I graduated from the University of Rochester in NY with a B.A. in Music (Clarinet).

Q: You’ve mentioned that you are launching your own business.  What service/product are you offering and who is your target customer?
It’s a tech enabled platform designed to deliver smart matching of customer apparel needs against qualified apparel brands.  My initial target will be the under-served extended sizes market.

Q: What is your job at SmithBucklin?
My role is essentially that of a Virtual Sales Executive. I advocate/drive revenues for my client organizations in their respective industries–a very unique role.  I’m based in Chicago, however I also interface with clients on-site at annual culminating events.

Q: How have you developed your sales skills?
I developed my core sales skillset in a corporate learning environment at a leading IT reseller. Sales acumen is something that naturally sharpens with experience, time, and frequency. I’ve had an opportunity to sell in a number of categories, namely consumer goods, enterprise technology solutions, advertising, conferences/exhibits as well as strategic sponsorships and partnerships.

Q: What were some of the biggest challenges?
Starting out, learning not to take things personally was a big challenge. The ability to objectively separate an issue or problem from the person was a skill that helped me overcome rejections. Leaving your emotions out of the sales cycle simplifies the process. At the end of the day the sale is not about you (the salesperson) but rather solving a problem, or creating a solution for the customer.

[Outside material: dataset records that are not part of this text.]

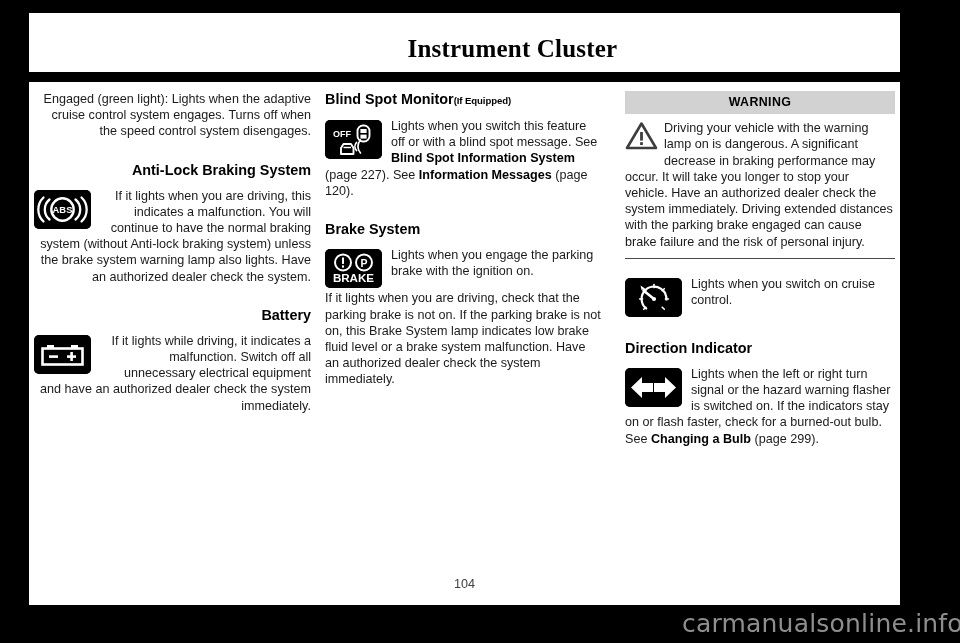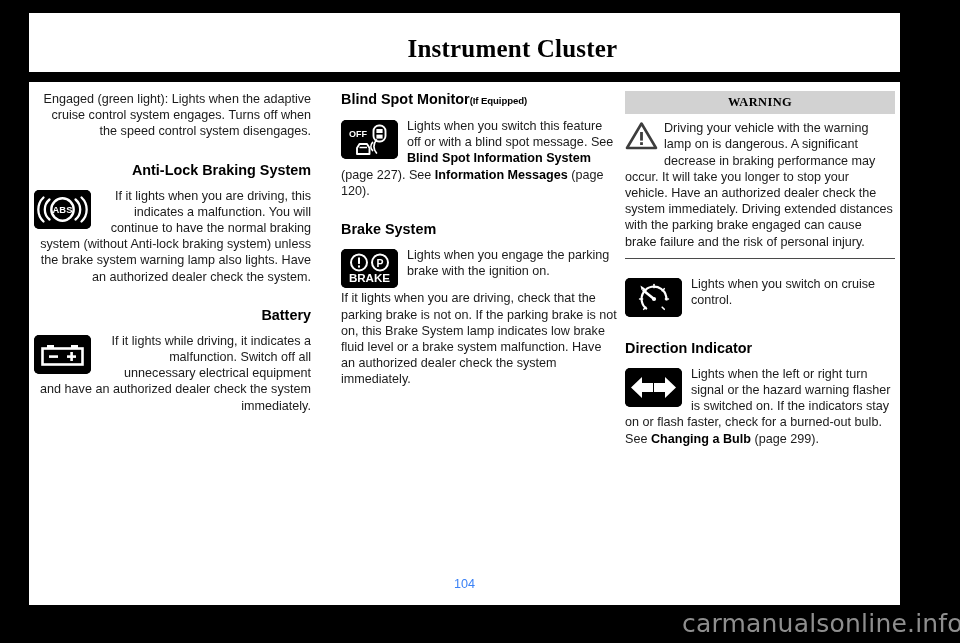--- a/index.html
+++ b/index.html
@@ -70,7 +70,7 @@
     color: #1b1b1b;
   }
   .col-left  { left: 5px;   width: 277px; text-align: right; }
-  .col-mid   { left: 312px; width: 277px; }
+  .col-mid   { left: 296px; width: 277px; }
   .col-right { left: 596px; width: 270px; }
 
   h2.sect {

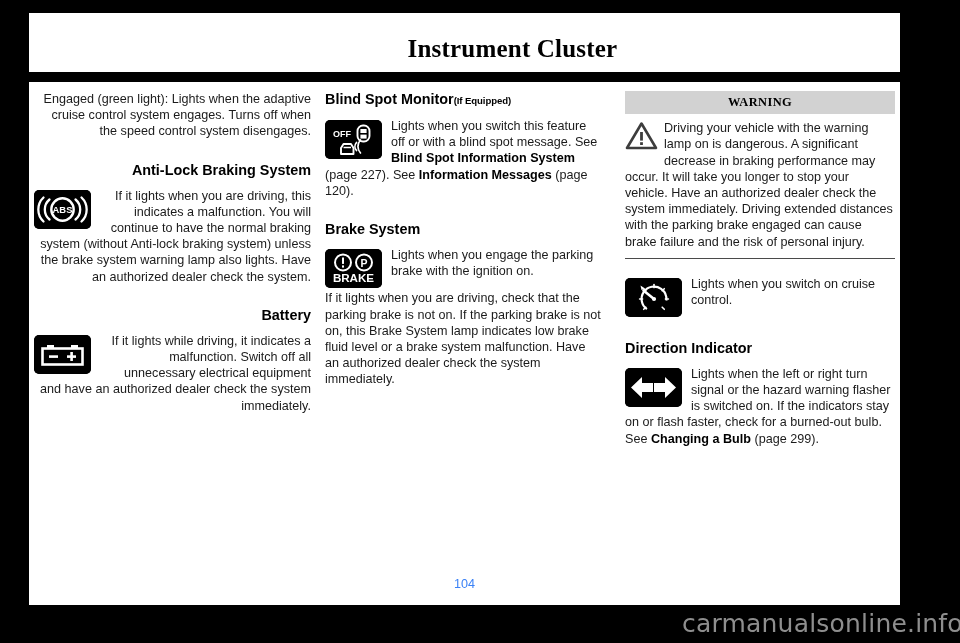--- a/index.html
+++ b/index.html
@@ -116,7 +116,6 @@
     color: #000;
     padding: 3px 0 4px 0;
     letter-spacing: 0.4px;
-    font-family: Liberation Serif, serif;
   }
   .warn-body {
     margin-top: 6px;

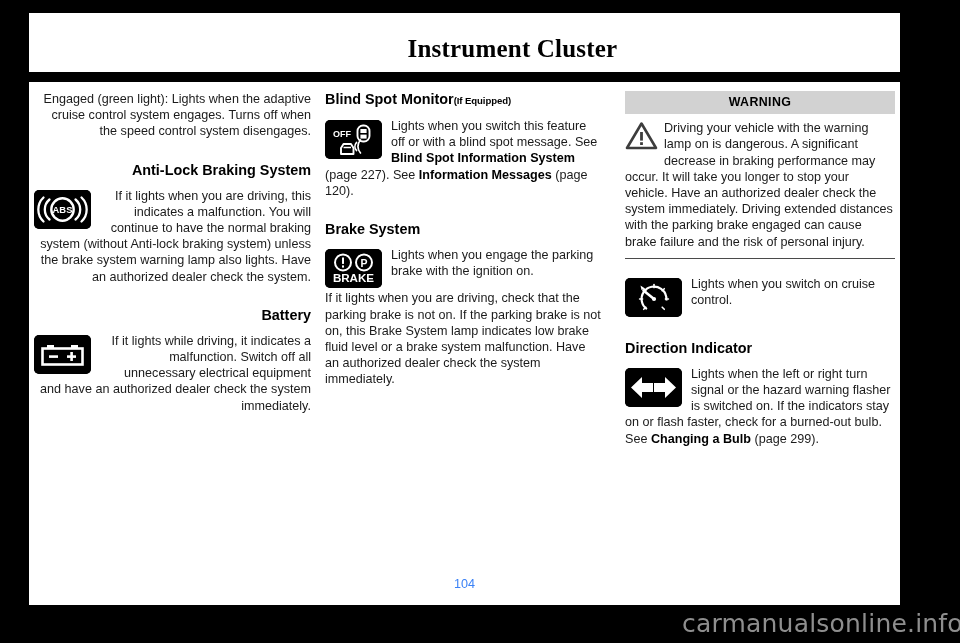--- a/index.html
+++ b/index.html
@@ -141,7 +141,7 @@
     width: 100%;
     text-align: center;
     font-size: 12.6px;
-    color: #3b82f6;
+    color: #404040;
   }
   .watermark {
     position: absolute;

Q: How do you continue to improve?
I’m a natural problem solver; however I’m generally attracted to attend professional development conferences, sales & marketing related coursework, and my most frequent weapon: learning via questions. Questions provide a unique opportunity to learn, and also serve as opportunities to make meaningful points, or shed light on unconsidered insights.

Q: What are your  lessons learned?
This list keeps getting longer, but here are some of the major lessons:

    • People like to work with people that they like. Relationships are FIRST. Before anything else, you’re working with people; acknowledging that element before business lays an exceptional foundation for rapport.
    • Don’t take it personally. It’s probably not you, even when you think it’s you.
    • The sale goes to the competitor who managed to communicate the most value to the buyer. It’s rarely just about price.
    • Be great at making your customer shine, it pays dividends, quite literally.
    • Be sincere and have the client’s best interest in mind—they’re smart enough to know the difference.
    • Optimistic sales people sell 33% more. Attitude is everything.

Q: Why did you choose a career in sales?
My personal desire to interact with people supported my move into sales. Prior to sales, I worked in financial services as a statistician for a major credit card company. Schooling and internships in corporate banking, logistics, and a stock brokerage firm set me up for Finance, but my personality and openness to exploring a competitive and objective work environment landed me in sales.  I haven’t left since.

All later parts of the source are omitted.